リアル!戦国時代 Vol.11

中世のハイウェイ・水運シリーズ 第1回 概説として

今回から、海運を含めた水運の話をしていこうと思います。書くことがいろいろありますので、シリーズとしていきます。

例によって、またまた平安時代から話は始まります。
広い意味での水運(海運、河川、湖沼運送)として話を進めていきますが、国司の赴任とかで使った船などは運送とは少し違うので、これについては除外します。
また、船と舟との使い分けですが、ここでは単純に大きなものを船、小型のものを舟としています。
ただし、史料上に現れる歴史的用語として使われている場合はそのまま使用します。

さて、平安時代、米や農作物を主体とした荘園年貢などの都への回送は、収穫後の10月以降、だいたい正月あたりまでの4ヶ月間に行われ、この時期に大量に集中する水運・海運が、日本全体としての水運・海運の発達を促したとされています。
天気が荒れなければ、これほど便利な移動手段もなく、年貢船の航行が盛んになるにつれて年貢だけでなく、新しく任命された荘園の管理者や商人などの旅客を乗せる「便船(びんせん)」が現れます。
字からいえば「定期便」の「便」で、始まった当初は定期船としてではなかったはずです。
ただ、それほど稀に航行するわけでもなかったらしく、ある程度の日数さえ待っていれば必ず港に現れたらしいので、これはけっこう利用されたようです。

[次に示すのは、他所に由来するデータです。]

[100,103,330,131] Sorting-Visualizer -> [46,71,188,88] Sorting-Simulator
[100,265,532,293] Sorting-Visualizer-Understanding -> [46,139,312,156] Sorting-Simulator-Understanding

これらとは別に、漁師など舟を操る人々が近場を行商する姿も現れ始め、本来はこれを「廻船」といっていました。
この言葉は鎌倉時代末期頃から使われ始めたようで、こういう商売の形は、この頃から一般的になっていったことがわかります。
こういう行商舟は、その性格から定期的に浦々を廻ったことでしょうし、このことから「廻船」の語ができたのでしょう。

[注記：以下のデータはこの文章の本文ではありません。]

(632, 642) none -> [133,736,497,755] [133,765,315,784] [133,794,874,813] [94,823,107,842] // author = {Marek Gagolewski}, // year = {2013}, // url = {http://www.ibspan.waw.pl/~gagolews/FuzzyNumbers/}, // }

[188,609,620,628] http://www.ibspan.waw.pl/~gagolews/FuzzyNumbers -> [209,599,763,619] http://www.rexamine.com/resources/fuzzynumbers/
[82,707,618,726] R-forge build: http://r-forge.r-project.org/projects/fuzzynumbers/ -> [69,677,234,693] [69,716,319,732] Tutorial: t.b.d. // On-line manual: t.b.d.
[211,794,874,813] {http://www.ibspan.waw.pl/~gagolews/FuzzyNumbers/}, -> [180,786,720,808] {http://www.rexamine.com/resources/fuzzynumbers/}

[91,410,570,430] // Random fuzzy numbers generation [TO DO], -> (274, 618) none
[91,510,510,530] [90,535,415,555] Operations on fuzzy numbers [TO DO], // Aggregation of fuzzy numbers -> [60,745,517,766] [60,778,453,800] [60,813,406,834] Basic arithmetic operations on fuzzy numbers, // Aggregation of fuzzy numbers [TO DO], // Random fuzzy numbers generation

そして外洋を乗り切るというほどではありませんでしたけれども、一応、海洋船と呼べる船も建造されるようになりました。
これらの海洋船は、平安時代末期にはすでに瀬戸内海で260石船が出てきており、室町時代には千石船も現れました。
この千石船は、積載量100〜150トン程度のもので、沿岸航路の大船として室町時代以降、大活躍しました。

中国その他との貿易が盛んになるにつれ、優秀な中国船を真似て、現在のように竜骨を用いて船底を尖らせ、舳先も尖らせて波切りできるようになったのも室町時代のことで、この時代は造船も操船技術も飛躍的に向上しました。
なかには遣明船としてこれ以上のものも作られたそうですが、操船が難しかったらしく、こちらは一般的となることはありませんでした。

その後、近世初期の御朱印船などにはついに二千石船なども出現し、東南アジアに雄飛した日本船はなかなかのものだったようです。
ただ、その後鎖国によって造船も制限され、同時に航海技術も衰退していってしまったのはなんとも残念な話です。

海運というと、どうしても畿内、西国の話になってしまいますけれど、東国に海運はなかったのかといえばそんなことはなく、伊勢以東でも海運は盛んでした。
まず伊勢湾を中心とした海運はかなり盛んで、近江国と東国との物資の中継地としての伊勢桑名・伊勢阿濃津をはじめとして、神宮への外港としての伊勢大湊や、鳥羽泊浦などが中心となっていました。
特に桑名と阿濃津を経由した物資の流通はかなりの量にのぼっていたはずで、また伊勢大湊は東海道一帯に広がる神宮領の年貢米の陸揚げ地として著名で、物資同様に人や金も多く集まり、関銭収入もかなりの額になっていたはずです。

関東を見てみると、鎌倉時代にはすでに伊豆相湯山を本所とする50隻以上の船舶が東京湾一帯を走り回り、鎌倉中期には利根川水運も登場したと考えられています。
幕府のあった鎌倉の発掘資料などを見ても、かなりの数の舶載品と思われる品々が出土しており、さすがは日本第2の都市としての面目躍如といった感じです。
この傾向は室町時代に入っても衰えをみせず、武蔵品川湊も東海道諸国からと思われる大小の船が寄港して賑わっていたとされています。
また、この時期は日本海側も見逃せず、ある時期は瀬戸内ルート以上の賑わいを見せていたのではないかと思われます。

次回からは、あまり史料上にのぼらないこれら水運の姿を、より具体的に見ていこうと思います。